Instructions to follow ▸ The answer must be an exact copy of every entry, with no pictures in it.

(Stored dataset items)
= = = = =

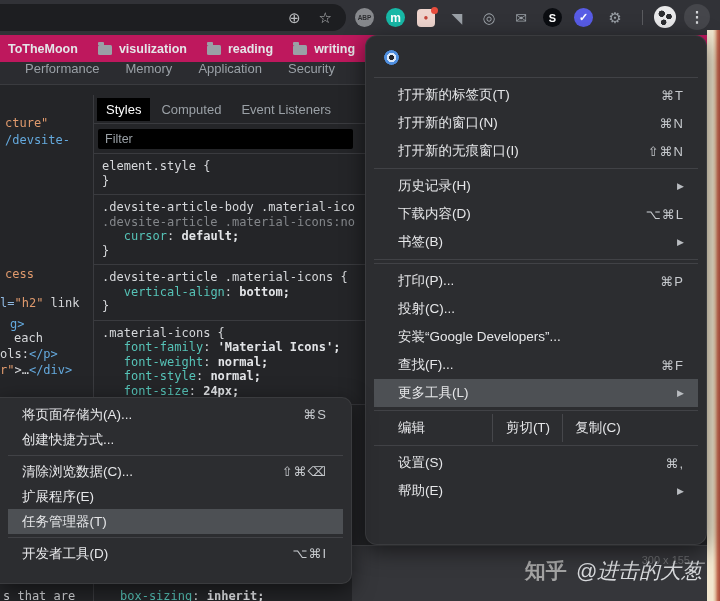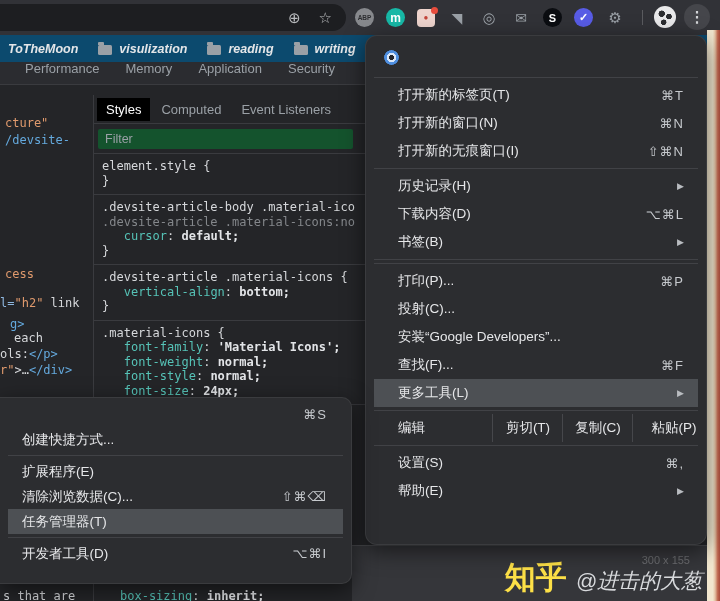--- a/index.html
+++ b/index.html
@@ -19,40 +19,40 @@
   .ext .badge{position:absolute;top:-2px;right:-3px;width:7px;height:7px;border-radius:50%;}
   .tsep{position:absolute;left:642px;top:10px;width:1px;height:15px;background:#5a5b5f;}
   .avatar{position:absolute;left:654px;top:6px;width:22px;height:22px;border-radius:50%;
       background:radial-gradient(circle at 35% 35%, #2c2d30 0 3px, transparent 3.4px),
                  radial-gradient(circle at 68% 48%, #2c2d30 0 2.6px, transparent 3px),
                  radial-gradient(circle at 44% 74%, #2c2d30 0 2.6px, transparent 3px),#e9e9ea;}
   .kebab{position:absolute;left:684px;top:4px;width:26px;height:26px;border-radius:50%;background:#45464b;
          color:#d3d5d8;display:flex;align-items:center;justify-content:center;font-size:15px;font-weight:bold;}
 
   
-  .bookmarks{position:absolute;left:0;top:35px;width:720px;height:27px;background:#0c4a6e;
-             display:flex;align-items:center;gap:20px;padding-left:8px;box-sizing:border-box;z-index:1;font-style:italic;}
+  .bookmarks{position:absolute;left:0;top:35px;width:720px;height:27px;background:#be185d;
+             display:flex;align-items:center;gap:20px;padding-left:8px;box-sizing:border-box;z-index:1;}
   .bk{display:flex;align-items:center;gap:7px;}
   .bk-label{color:#e4e6e8;font-size:12.5px;font-weight:600;}
   .folder{position:relative;width:14px;height:10px;background:#9aa0a6;border-radius:1.5px;margin-top:2px;}
   .folder::before{content:"";position:absolute;top:-3px;left:0;width:6px;height:3px;background:#9aa0a6;border-radius:1px 1px 0 0;}
 
   
   .dt-tabs{position:absolute;left:0;top:52px;width:720px;height:33px;background:#2b2c30;
            border-top:1px solid #1e1f22;border-bottom:1px solid #3a3b3f;box-sizing:border-box;
            display:flex;align-items:center;gap:26px;padding-left:25px;}
   .dt-tab{color:#9aa0a6;font-size:13px;}
   .panel-border{position:absolute;left:93px;top:95px;width:1px;height:506px;background:#3a3b3f;}
   .sb-tabs{position:absolute;left:94px;top:95px;right:0;height:29px;display:flex;align-items:center;gap:2px;padding-left:3px;
            border-bottom:1px solid #3a3b3f;box-sizing:border-box;}
   .sb-tab{color:#9aa0a6;font-size:13px;padding:4px 9px;}
   .sb-tab.active{background:#000;color:#fff;}
   .filter-row{position:absolute;left:94px;top:125px;right:0;height:29px;border-bottom:1px solid #3a3b3f;
               display:flex;align-items:center;box-sizing:border-box;}
-  .filter-box{margin-left:4px;width:255px;height:20px;background:#14532d;border-radius:2px;
+  .filter-box{margin-left:4px;width:255px;height:20px;background:#000000;border-radius:2px;
               color:#9aa0a6;font-size:12.5px;display:flex;align-items:center;padding-left:7px;box-sizing:border-box;}
 
   
   #styleBlocks{position:absolute;left:94px;top:154px;right:0;bottom:0;font-family:"DejaVu Sans Mono",monospace;
                font-size:12px;line-height:14.5px;}
   .rule{border-bottom:1px solid #3a3b3f;padding:5px 0 6px 8px;}
   .cline{white-space:pre;}
   .c-sel{color:#d6d8db;}
   .c-dim{color:#84878b;}
   .c-prop{color:#56c3b7;text-align:right;}
@@ -64,21 +64,21 @@
 
   
   #fragments{position:absolute;left:0;top:0;width:720px;height:601px;z-index:2;pointer-events:none;}
   .frag{position:absolute;font-family:"DejaVu Sans Mono",monospace;font-size:12px;white-space:pre;}
 
   
   .wm-bar{position:absolute;left:352px;top:545px;width:368px;height:56px;background:#35363a;
           border-top:1px solid #47484c;box-sizing:border-box;z-index:3;}
   .wm-overlay{position:absolute;right:30px;top:8px;font-size:11px;color:rgba(205,205,210,0.35);}
   .wm-text{position:absolute;right:18px;top:11px;white-space:nowrap;}
-  .wm-brand{color:#fde047;font-size:31px;font-weight:bold;}
+  .wm-brand{color:#a3a3a3;font-size:21px;font-weight:bold;}
   .wm-handle{color:#d8dadd;font-size:21px;margin-left:9px;font-style:italic;}
   .page-strip{position:absolute;left:707px;top:30px;width:13px;height:571px;z-index:4;
       background:linear-gradient(to right,#f2e7cf 0 45%,#e5c2a4 62%,#c06a52 82%,#a84b3c);}
 
   
   .menu{position:absolute;background:#2c2d30;border:1px solid rgba(255,255,255,0.07);
         box-shadow:0 6px 22px rgba(0,0,0,0.55);box-sizing:border-box;z-index:10;
         padding:4px 8px;color:#e6e7e9;}
   .chrome-menu{left:365px;top:35px;width:342px;height:510px;border-radius:12px;}
   .tools-menu{left:0;top:397px;width:352px;height:187px;border-radius:0 10px 10px 0;border-left:none;}
@@ -257,47 +257,47 @@
       </div>
       <div class="mrow hl">
         <span class="mlabel">更多工具(L)</span>
         <span class="marrow">▶</span>
       </div>
       <div class="msep"></div>
       <div class="mrow editrow">
         <span class="mlabel">编辑</span>
         <span class="eseg e0">剪切(T)</span>
         <span class="eseg e1">复制(C)</span>
-        <span class="eseg e2">粘贴(P)</span>
       </div>
       <div class="msep"></div>
       <div class="mrow">
         <span class="mlabel">设置(S)</span>
         <span class="maccel">⌘,</span>
       </div>
       <div class="mrow">
         <span class="mlabel">帮助(E)</span>
         <span class="marrow">▶</span>
       </div>
     </div>
   <div class="menu tools-menu" id="toolsMenu">
       <div class="mrow">
+        <span class="mlabel">将页面存储为(A)...</span>
         <span class="maccel">⌘S</span>
       </div>
       <div class="mrow">
         <span class="mlabel">创建快捷方式...</span>
       </div>
       <div class="msep"></div>
-      <div class="mrow">
-        <span class="mlabel">扩展程序(E)</span>
-      </div>
       <div class="mrow">
         <span class="mlabel">清除浏览数据(C)...</span>
         <span class="maccel">⇧⌘⌫</span>
       </div>
+      <div class="mrow">
+        <span class="mlabel">扩展程序(E)</span>
+      </div>
       <div class="mrow hl">
         <span class="mlabel">任务管理器(T)</span>
       </div>
       <div class="msep"></div>
       <div class="mrow">
         <span class="mlabel">开发者工具(D)</span>
         <span class="maccel">⌥⌘I</span>
       </div>
     </div>
 </div>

= = = = =

The completed task ▸
--- a/index.html
+++ b/index.html
@@ -19,40 +19,40 @@
   .ext .badge{position:absolute;top:-2px;right:-3px;width:7px;height:7px;border-radius:50%;}
   .tsep{position:absolute;left:642px;top:10px;width:1px;height:15px;background:#5a5b5f;}
   .avatar{position:absolute;left:654px;top:6px;width:22px;height:22px;border-radius:50%;
       background:radial-gradient(circle at 35% 35%, #2c2d30 0 3px, transparent 3.4px),
                  radial-gradient(circle at 68% 48%, #2c2d30 0 2.6px, transparent 3px),
                  radial-gradient(circle at 44% 74%, #2c2d30 0 2.6px, transparent 3px),#e9e9ea;}
   .kebab{position:absolute;left:684px;top:4px;width:26px;height:26px;border-radius:50%;background:#45464b;
          color:#d3d5d8;display:flex;align-items:center;justify-content:center;font-size:15px;font-weight:bold;}
 
   
-  .bookmarks{position:absolute;left:0;top:35px;width:720px;height:27px;background:#0c4a6e;
-             display:flex;align-items:center;gap:20px;padding-left:8px;box-sizing:border-box;z-index:1;font-style:italic;}
+  .bookmarks{position:absolute;left:0;top:35px;width:720px;height:27px;background:#be185d;
+             display:flex;align-items:center;gap:20px;padding-left:8px;box-sizing:border-box;z-index:1;}
   .bk{display:flex;align-items:center;gap:7px;}
   .bk-label{color:#e4e6e8;font-size:12.5px;font-weight:600;}
   .folder{position:relative;width:14px;height:10px;background:#9aa0a6;border-radius:1.5px;margin-top:2px;}
   .folder::before{content:"";position:absolute;top:-3px;left:0;width:6px;height:3px;background:#9aa0a6;border-radius:1px 1px 0 0;}
 
   
   .dt-tabs{position:absolute;left:0;top:52px;width:720px;height:33px;background:#2b2c30;
            border-top:1px solid #1e1f22;border-bottom:1px solid #3a3b3f;box-sizing:border-box;
            display:flex;align-items:center;gap:26px;padding-left:25px;}
   .dt-tab{color:#9aa0a6;font-size:13px;}
   .panel-border{position:absolute;left:93px;top:95px;width:1px;height:506px;background:#3a3b3f;}
   .sb-tabs{position:absolute;left:94px;top:95px;right:0;height:29px;display:flex;align-items:center;gap:2px;padding-left:3px;
            border-bottom:1px solid #3a3b3f;box-sizing:border-box;}
   .sb-tab{color:#9aa0a6;font-size:13px;padding:4px 9px;}
   .sb-tab.active{background:#000;color:#fff;}
   .filter-row{position:absolute;left:94px;top:125px;right:0;height:29px;border-bottom:1px solid #3a3b3f;
               display:flex;align-items:center;box-sizing:border-box;}
-  .filter-box{margin-left:4px;width:255px;height:20px;background:#14532d;border-radius:2px;
+  .filter-box{margin-left:4px;width:255px;height:20px;background:#000000;border-radius:2px;
               color:#9aa0a6;font-size:12.5px;display:flex;align-items:center;padding-left:7px;box-sizing:border-box;}
 
   
   #styleBlocks{position:absolute;left:94px;top:154px;right:0;bottom:0;font-family:"DejaVu Sans Mono",monospace;
                font-size:12px;line-height:14.5px;}
   .rule{border-bottom:1px solid #3a3b3f;padding:5px 0 6px 8px;}
   .cline{white-space:pre;}
   .c-sel{color:#d6d8db;}
   .c-dim{color:#84878b;}
   .c-prop{color:#56c3b7;text-align:right;}
@@ -64,21 +64,21 @@
 
   
   #fragments{position:absolute;left:0;top:0;width:720px;height:601px;z-index:2;pointer-events:none;}
   .frag{position:absolute;font-family:"DejaVu Sans Mono",monospace;font-size:12px;white-space:pre;}
 
   
   .wm-bar{position:absolute;left:352px;top:545px;width:368px;height:56px;background:#35363a;
           border-top:1px solid #47484c;box-sizing:border-box;z-index:3;}
   .wm-overlay{position:absolute;right:30px;top:8px;font-size:11px;color:rgba(205,205,210,0.35);}
   .wm-text{position:absolute;right:18px;top:11px;white-space:nowrap;}
-  .wm-brand{color:#fde047;font-size:31px;font-weight:bold;}
+  .wm-brand{color:#a3a3a3;font-size:21px;font-weight:bold;}
   .wm-handle{color:#d8dadd;font-size:21px;margin-left:9px;font-style:italic;}
   .page-strip{position:absolute;left:707px;top:30px;width:13px;height:571px;z-index:4;
       background:linear-gradient(to right,#f2e7cf 0 45%,#e5c2a4 62%,#c06a52 82%,#a84b3c);}
 
   
   .menu{position:absolute;background:#2c2d30;border:1px solid rgba(255,255,255,0.07);
         box-shadow:0 6px 22px rgba(0,0,0,0.55);box-sizing:border-box;z-index:10;
         padding:4px 8px;color:#e6e7e9;}
   .chrome-menu{left:365px;top:35px;width:342px;height:510px;border-radius:12px;}
   .tools-menu{left:0;top:397px;width:352px;height:187px;border-radius:0 10px 10px 0;border-left:none;}
@@ -257,47 +257,47 @@
       </div>
       <div class="mrow hl">
         <span class="mlabel">更多工具(L)</span>
         <span class="marrow">▶</span>
       </div>
       <div class="msep"></div>
       <div class="mrow editrow">
         <span class="mlabel">编辑</span>
         <span class="eseg e0">剪切(T)</span>
         <span class="eseg e1">复制(C)</span>
-        <span class="eseg e2">粘贴(P)</span>
       </div>
       <div class="msep"></div>
       <div class="mrow">
         <span class="mlabel">设置(S)</span>
         <span class="maccel">⌘,</span>
       </div>
       <div class="mrow">
         <span class="mlabel">帮助(E)</span>
         <span class="marrow">▶</span>
       </div>
     </div>
   <div class="menu tools-menu" id="toolsMenu">
       <div class="mrow">
+        <span class="mlabel">将页面存储为(A)...</span>
         <span class="maccel">⌘S</span>
       </div>
       <div class="mrow">
         <span class="mlabel">创建快捷方式...</span>
       </div>
       <div class="msep"></div>
-      <div class="mrow">
-        <span class="mlabel">扩展程序(E)</span>
-      </div>
       <div class="mrow">
         <span class="mlabel">清除浏览数据(C)...</span>
         <span class="maccel">⇧⌘⌫</span>
       </div>
+      <div class="mrow">
+        <span class="mlabel">扩展程序(E)</span>
+      </div>
       <div class="mrow hl">
         <span class="mlabel">任务管理器(T)</span>
       </div>
       <div class="msep"></div>
       <div class="mrow">
         <span class="mlabel">开发者工具(D)</span>
         <span class="maccel">⌥⌘I</span>
       </div>
     </div>
 </div>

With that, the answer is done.